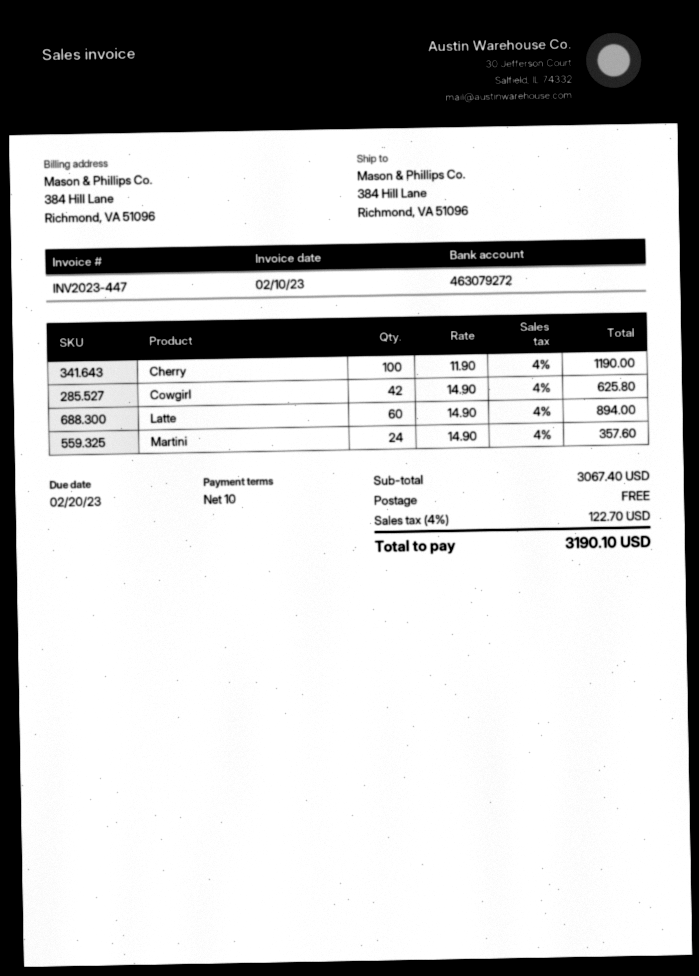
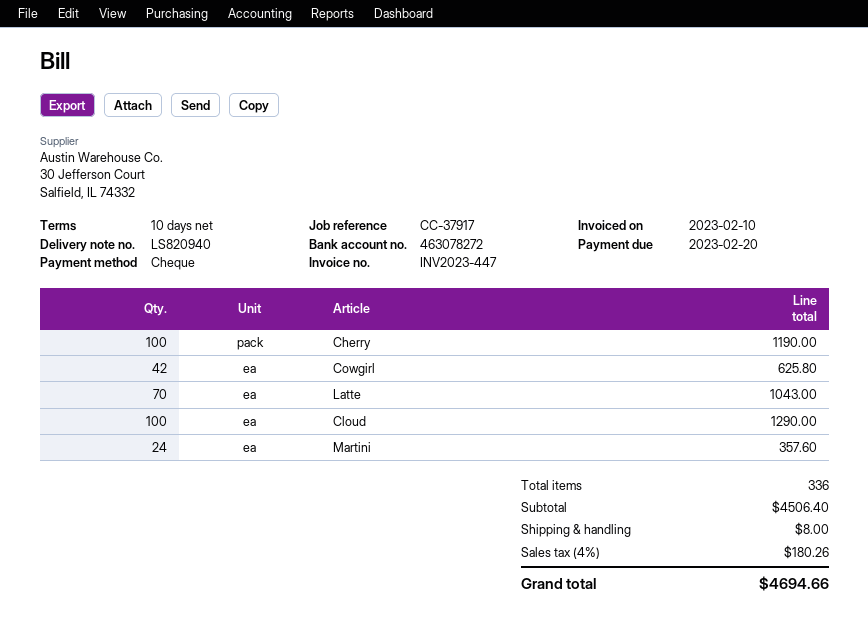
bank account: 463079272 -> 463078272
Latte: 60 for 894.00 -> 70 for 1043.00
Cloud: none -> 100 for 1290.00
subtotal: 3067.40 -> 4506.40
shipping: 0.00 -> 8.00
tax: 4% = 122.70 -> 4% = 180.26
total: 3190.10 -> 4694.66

· · ·

• WHAT THIS TASK INVOLVES: Reproduce the whole listing exactly, but not the images in it.

• REPLY:
bank account: 463079272 -> 463078272
Latte: 60 for 894.00 -> 70 for 1043.00
Cloud: none -> 100 for 1290.00
subtotal: 3067.40 -> 4506.40
shipping: 0.00 -> 8.00
tax: 4% = 122.70 -> 4% = 180.26
total: 3190.10 -> 4694.66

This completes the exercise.